Plans call for the gas pumps to be behind the new store so they are not visible to passers-by on Route 306.

Circle K is seeking zoning variances on four parcels to build the gas station and food service building. The variances involve several matters including a 70-percent lot coverage in lieu of the 40-percent maximum in the zoning code.

On Monday, Russell Fire Chief John Frazier said the current proposal has reduced the fire exposure risk to adjacent structures.

In response to a question from zoning board member William Downing, the chief said that fuel storage containers to be installed underground would be protected from igniting or catching on fire. Practices are state of the art now with shut-off mechanisms in place, he said. “They don’t explode like you see in the movies,” he said.

Questioned about spills of gasoline, Chief Frazier said the fire department would be the initial responders and would contact Hazmat services and the Ohio Environmental Protection Agency for assistance. The fire department carries foam and can apply it in a timely manner, Chief Frazier said.

Hydrologist Craig Cox, speaking for Circle K, said there appear to be no issues with water capacity. He came to this conclusion after reviewing the Berea sandstone aquifer and the Pottsville aquifer that supply groundwater to this area.

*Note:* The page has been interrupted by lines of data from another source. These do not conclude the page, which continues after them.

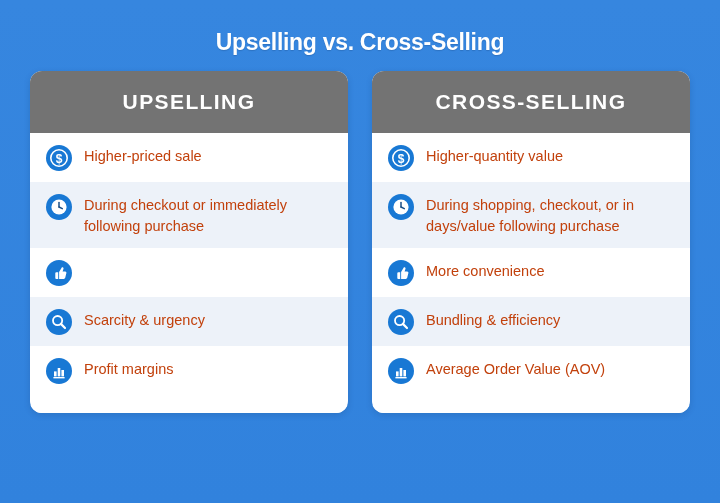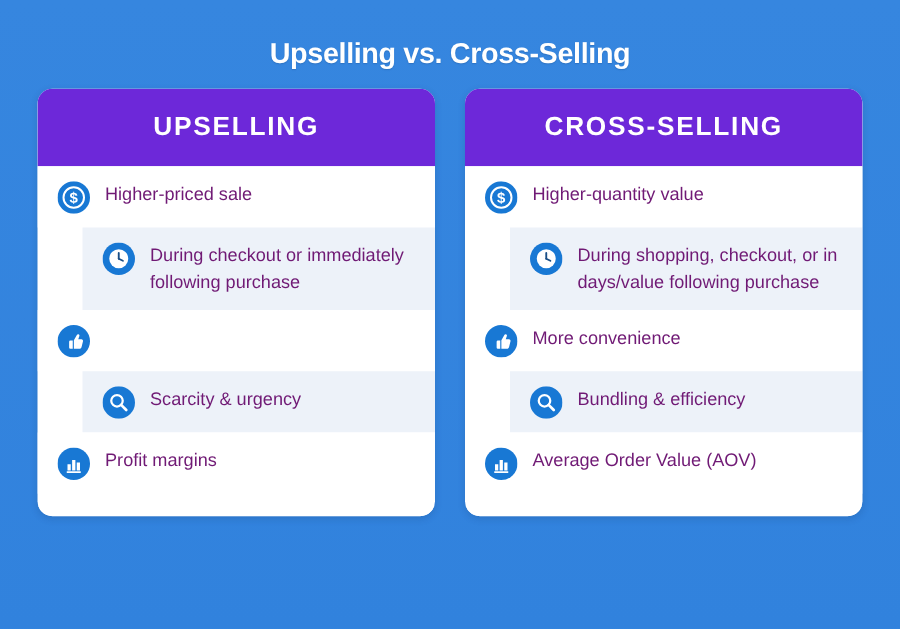--- a/index.html
+++ b/index.html
@@ -59,7 +59,7 @@
   }
 
   .card-header {
-    background: #6d28d9;
+    background: #737373;
     height: 62px;
     display: flex;
     align-items: center;

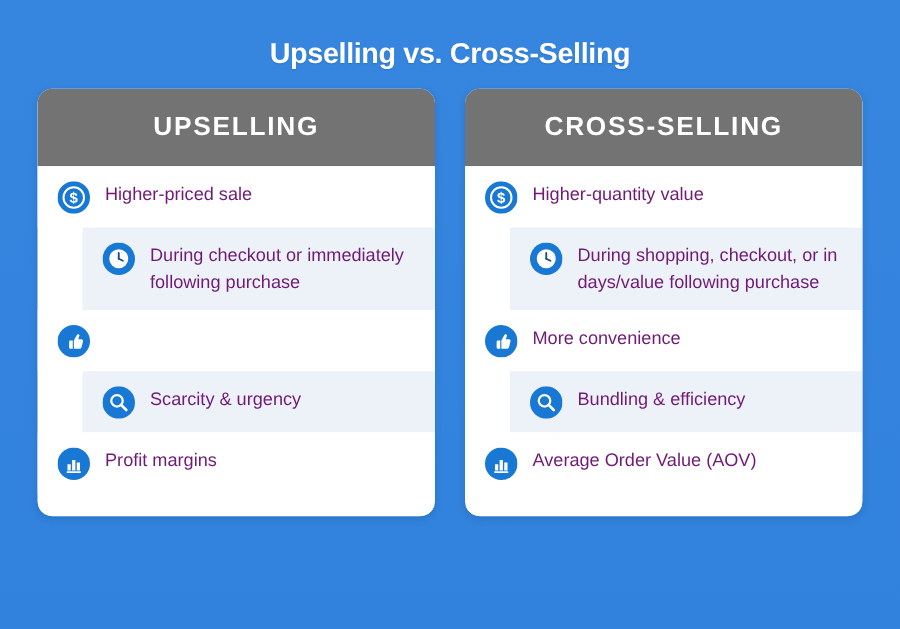--- a/index.html
+++ b/index.html
@@ -100,7 +100,7 @@
   .row-label {
     font-size: 14.5px;
     line-height: 1.45;
-    color: #701a75;
+    color: #c2410c;
     padding-top: 2px;
   }
 

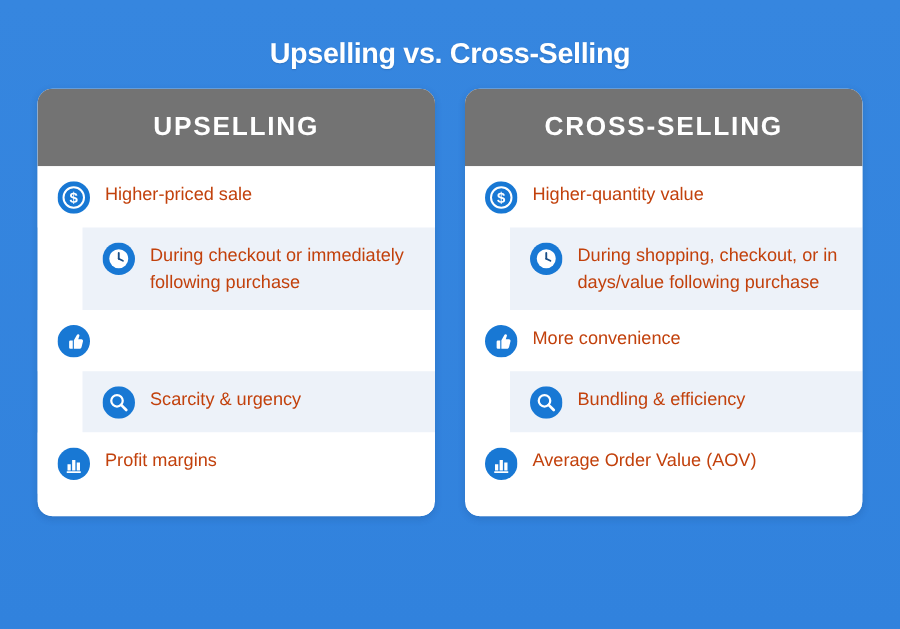--- a/index.html
+++ b/index.html
@@ -85,7 +85,7 @@
     padding: 11px 14px 11px 16px;
     min-height: 45px;
   }
-  .row.alt { background: #EDF2F9; margin-left: 36px; }
+  .row.alt { background: #EDF2F9; }
   .row.plain { background: #FFFFFF; }
 
   .row-icon {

In a question from resident Carl Goodwin on water consumption by the expanded Circle K, Mr. Cox said there are currently three wells on the property and only one will be used. The development would use about 3,500 gallons per day. He said neighbors’ wells will not be impacted.

Tim Ristau, a resident of 40 years, said there was more water taken out of the aquifer when there was a bank, a gas station on the opposite corner, a salon and the Circle K. He said he is not concerned about the draw on the groundwater for the proposed projects.

Robert Wellert, civil engineer representing Circle K, said a preliminary design for storm water control was sent to the Geauga Soil and Water Conservation District.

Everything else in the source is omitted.